All this augurs well for the middle class individual who has access to a financial institution to take a home loan: it is also good for the bankers and the developers. Can we now look at the entire value chain, and spare a thought for the brick kiln worker who provides the basic ‘building block’ for the entire construction industry? The LBS National Academy recently took up a study on the work conditions at brick kilns in the country, and each one of the one hundred and eighty probationers of the 2018 batch visited one kiln, each, to record their observations on the working and living conditions of workers and their families at these sites. The empirical and the anecdotal matched when the officers reported the blatant violation of labour laws, lack of access to clean drinking water, sanitation, educational facilities – besides the system of ‘advance payment’ which technically ‘bound’ the worker to the brick kiln. However, it was also quite clear that, in most cases, entire families shifted to the work sites to work on an informal contract system.

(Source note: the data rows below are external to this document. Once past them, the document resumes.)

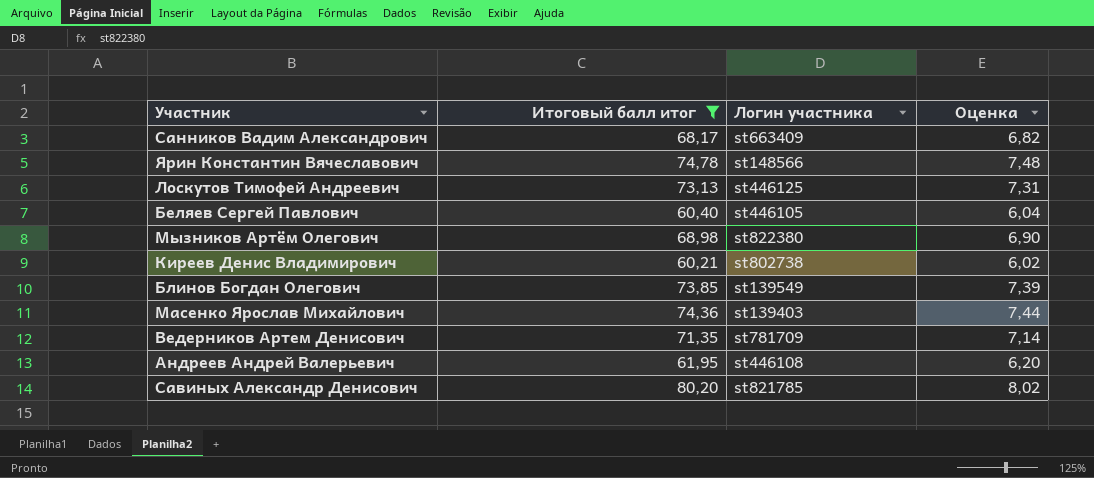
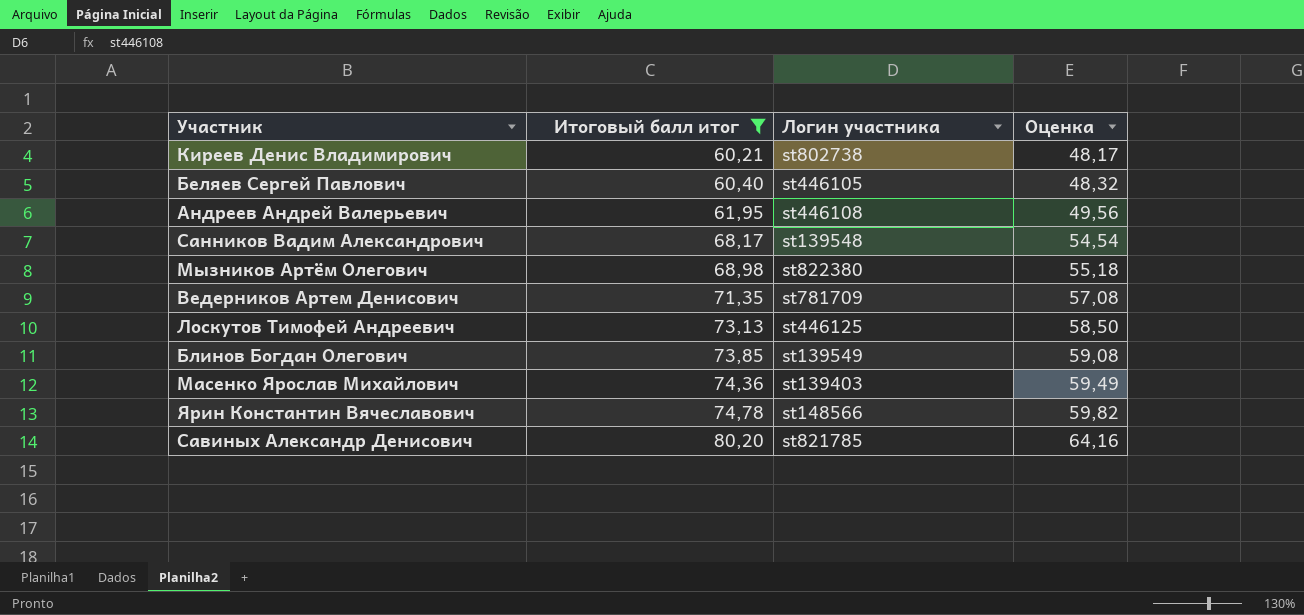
row order: none -> Итоговый балл итог ascending
column Оценка | formula: [Итоговый балл итог] * 0,1 -> [Итоговый балл итог] * 0,8
Санников Вадим Александрович | Логин участника: st663409 -> st139548

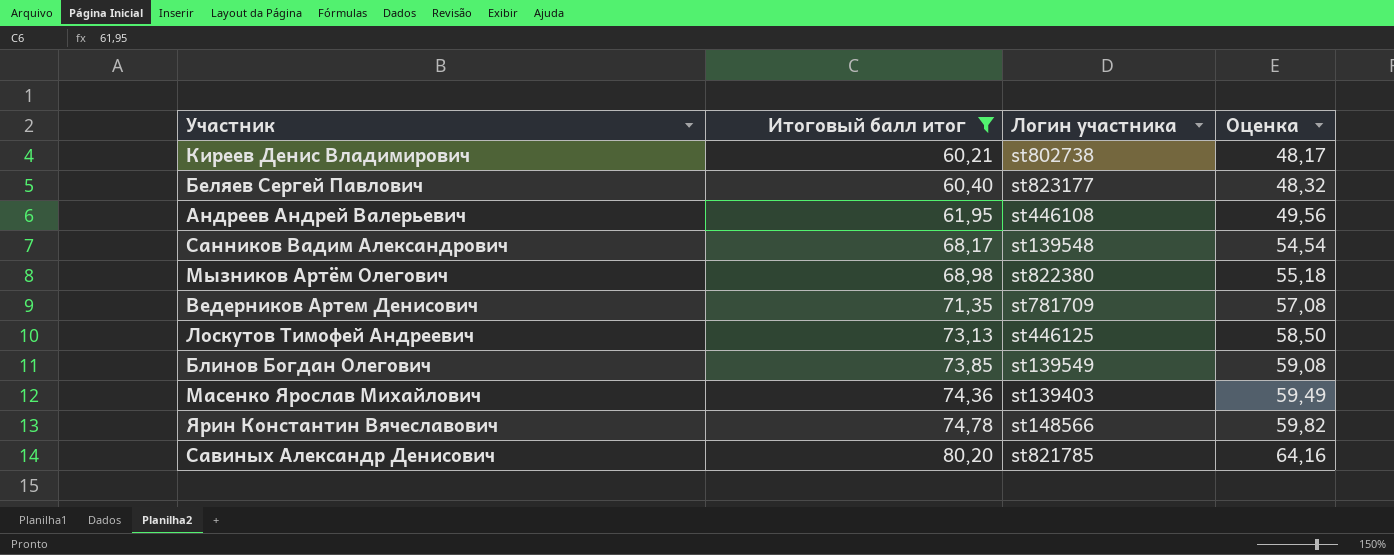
Беляев Сергей Павлович | Логин участника: st446105 -> st823177

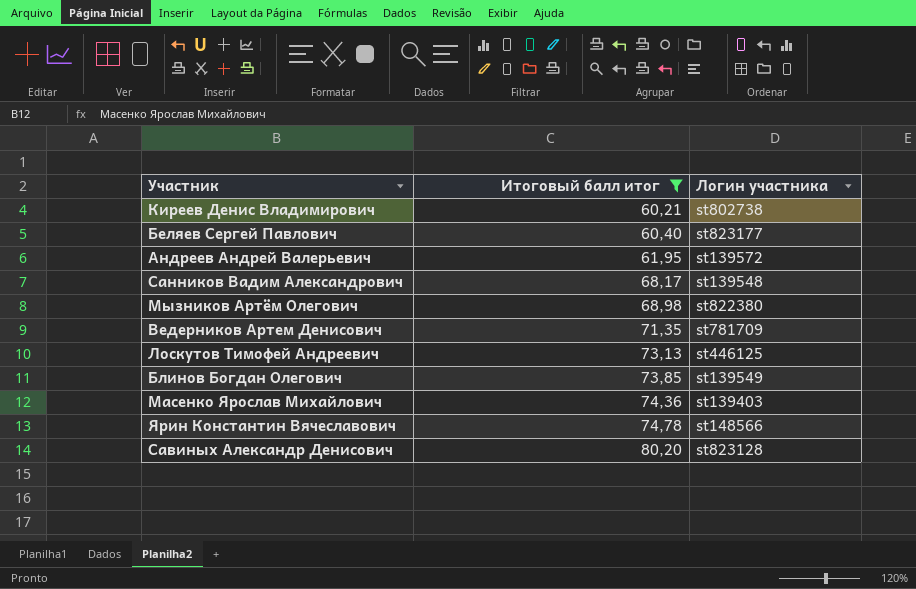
column Оценка | formula: [Итоговый балл итог] * 0,8 -> none
Андреев Андрей Валерьевич | Логин участника: st446108 -> st139572
Савиных Александр Денисович | Логин участника: st821785 -> st823128

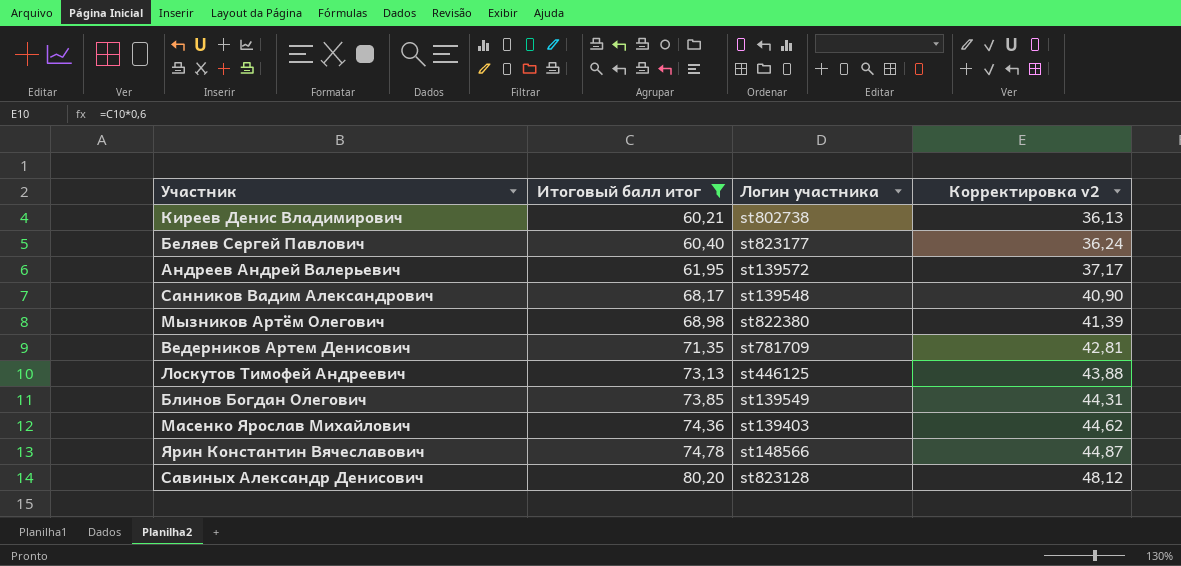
column Корректировка v2 | formula: none -> [Итоговый балл итог] * 0,6

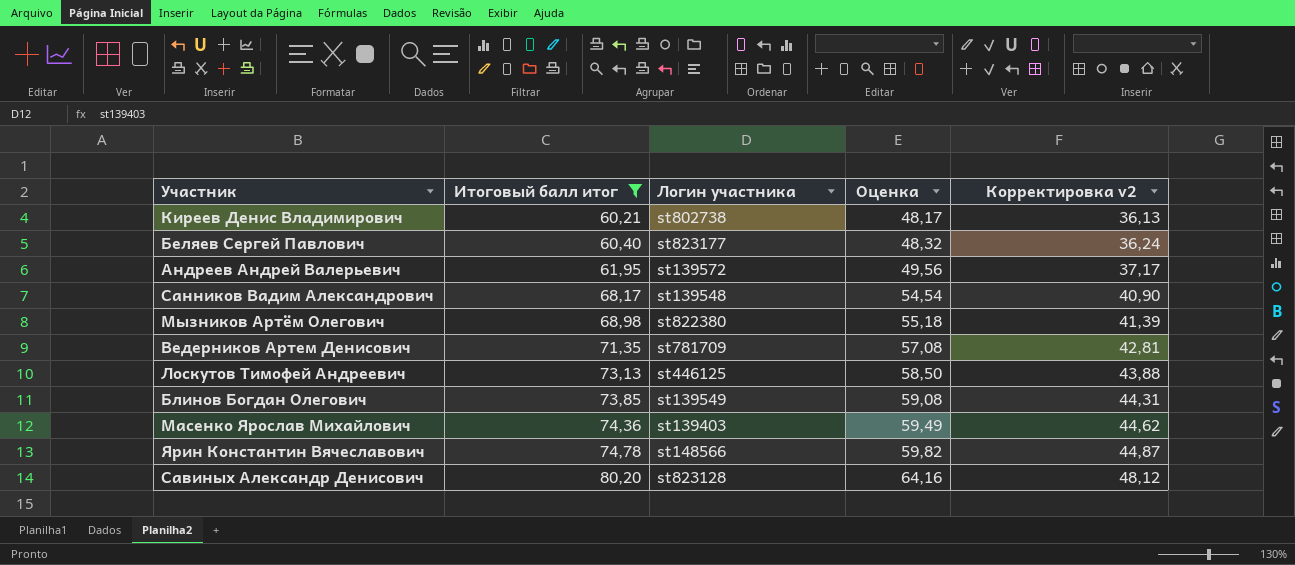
column Оценка | formula: none -> [Итоговый балл итог] * 0,8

In the brainstorming sessions that followed, there were quite a few suggestions – and two of these are that we should look at ‘institutional’ mechanisms. The first is that the Bureau of Indian Standards (BIS) should set up standards for Brick Kilns – which should cover standards for work, housing, drinking water, primary health and pre-school education in the vicinity of the worksite. The second was that CPWD, state PWDs and RERA should insist bricks should be procured only from kilns that follow BIS norms. These two steps may increase the cost of the basic ‘brick’, but India@75 must ensure that those who lay the foundations of all our buildings must lead a life of dignity and be treated with fairness and equity. This is how we will build a new India, literally, Brick by Brick!
(Sanjeev Chopra is a historian, public policy analyst and the Festival Director of Valley of Words, an International Literature and Arts festival based out
of Dehradun. He was a member of the IAS, and
superannuated as the Director of the LBS National
Academy of Administration).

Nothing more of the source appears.